Here are some resources to check out:
- NoCode.Tech – Comprehensive advice, tips, and resources on how to choose the best no-code tools, how to build your first app, recommended learning paths, and tutorials through NoCode University.
- Makerpad – No-code education and community, featuring options from live sessions, to self-serve tutorials, tool-paths and more. Includes a course called From idea to online business in 5 weeks, tool directories, cheat sheets, and more.
- The Complete ‘No Code’ Developer Course: Build 23 Projects on Udemy – Teaches you how to use no-code tools like Webflow, Zapier, Figma, Parabola, and more.
- Planning Your No-Code Website on LinkedIn Learning – Covers the important decisions to be made for your no-code website, from the first decisions, to building the site, to maintaining the site after creation.

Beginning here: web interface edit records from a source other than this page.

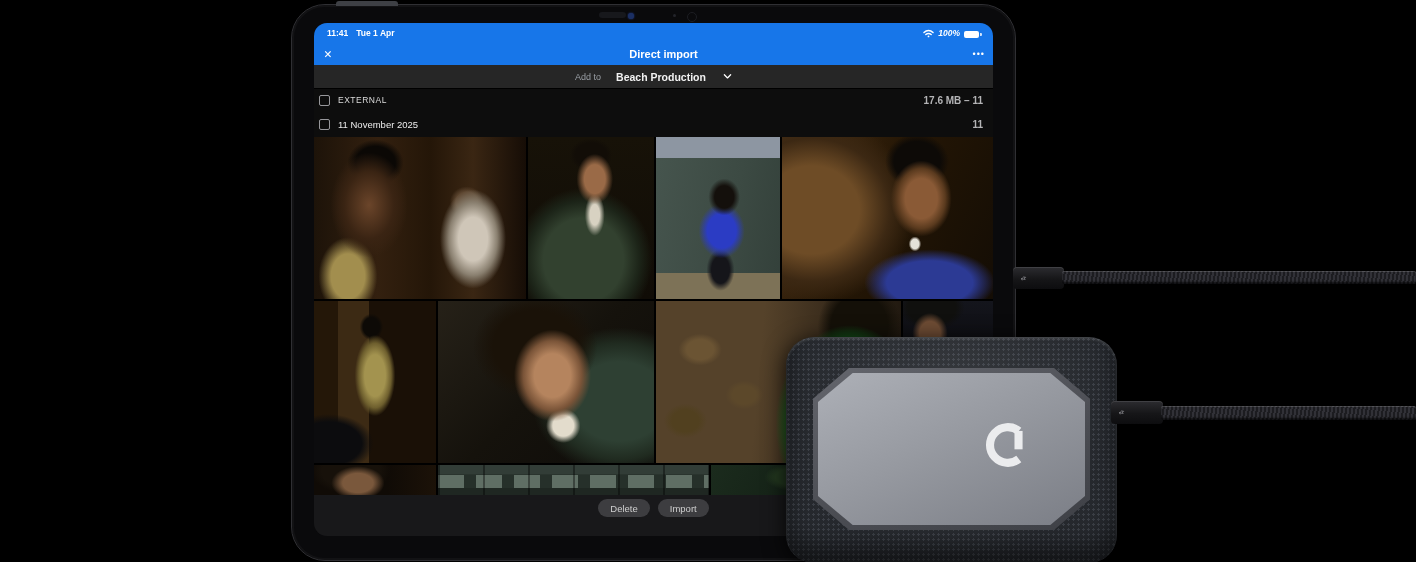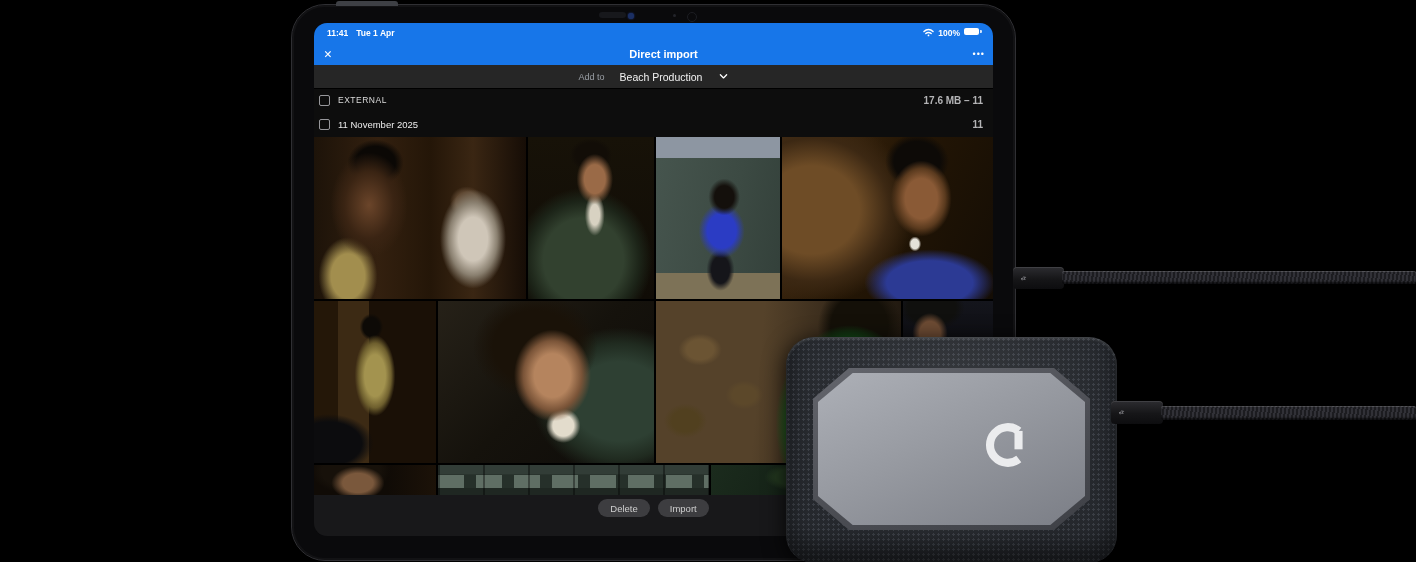--- a/index.html
+++ b/index.html
@@ -24,7 +24,7 @@
   .statusbar{height:19px;background:#1776e9;display:flex;align-items:center;justify-content:space-between;
              padding:0 14px 0 13px;color:#fff;font-size:8.5px;flex:0 0 auto;}
   .sb-left{display:flex;gap:8px;align-items:center;font-weight:bold;}
-  .sb-right{display:flex;gap:4px;align-items:flex-start;font-weight:bold;}
+  .sb-right{display:flex;gap:4px;align-items:flex-end;font-weight:bold;font-style:italic;}
   .wifi-svg{width:11px;height:9px;display:block;}
   .battery{width:15px;height:7px;border-radius:2px;background:#fff;position:relative;}
   .battery:after{content:"";position:absolute;right:-2.5px;top:2px;width:2px;height:3px;background:rgba(255,255,255,.8);border-radius:0 1px 1px 0;}

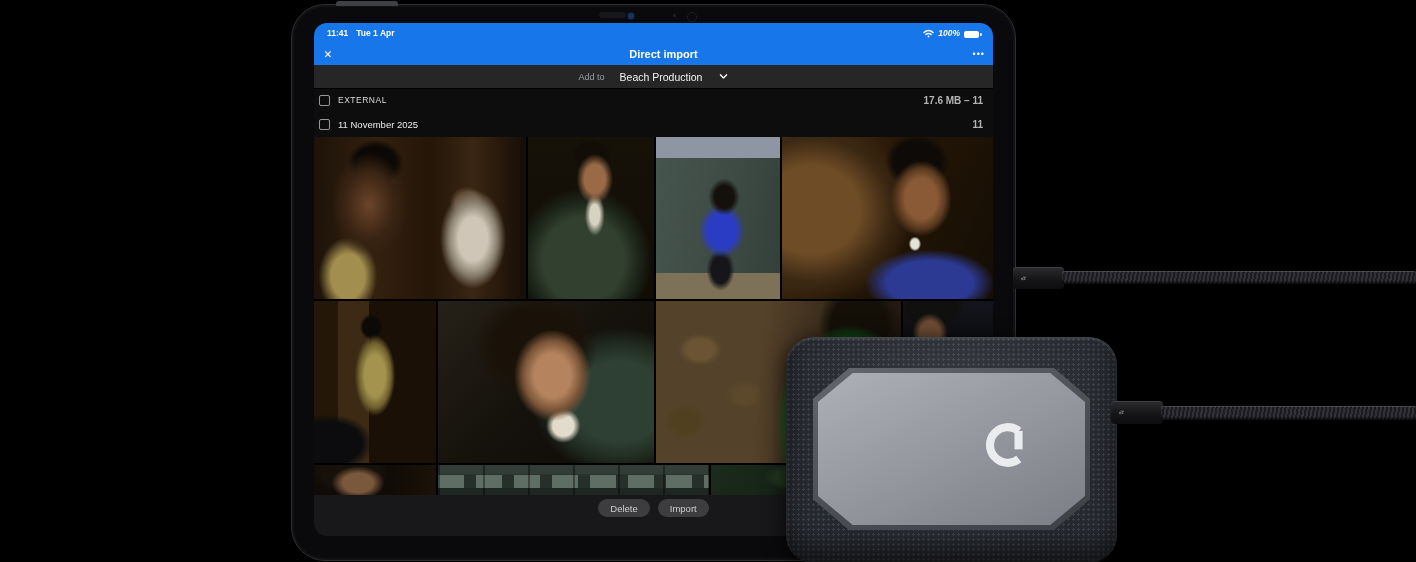--- a/index.html
+++ b/index.html
@@ -38,7 +38,7 @@
   .addto{height:23px;background:#262626;display:flex;align-items:center;justify-content:center;gap:15px;
          flex:0 0 auto;border-bottom:1px solid #000;}
   .addto-label{color:#9a9fa5;font-size:9px;}
-  .addto-value{color:#f2f2f2;font-size:10.5px;font-weight:normal;}
+  .addto-value{color:#f2f2f2;font-size:10.5px;font-weight:bold;}
   .chev{width:9px;height:9px;display:block;margin-left:2px;}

- Create a no-code responsive website with Webflow on Coursera – In this 2 hour guided project, you’ll develop a small, responsive website with no coding using Webflow.
Building apps and websites with no code tools might even get you more excited to learn programming skills so you can start building apps from scratch and unlock more customization abilities!
Will No/Low Code Replace Regular Development?
While low and no-code will bring software development closer to those who don’t know how to code, the more you understand the fundamentals of coding, computer science, and software, the more successful you’ll be — even at no-code!
In other words, the best no- or low-coder will be a programmer too. Remember, no-code and low-code platforms are still built on code, so the more you understand the fundamentals, the better you’ll be at navigating the tools.
No-code and low-code development isn’t likely to replace regular development (at least not in the near future), but it can still be a valuable skill to have. Being part of the no-code movement can even make it easier to learn actual programming if you decide to go that route. Ultimately, if this is something that sounds interesting to you, you have nothing to lose by giving it a shot!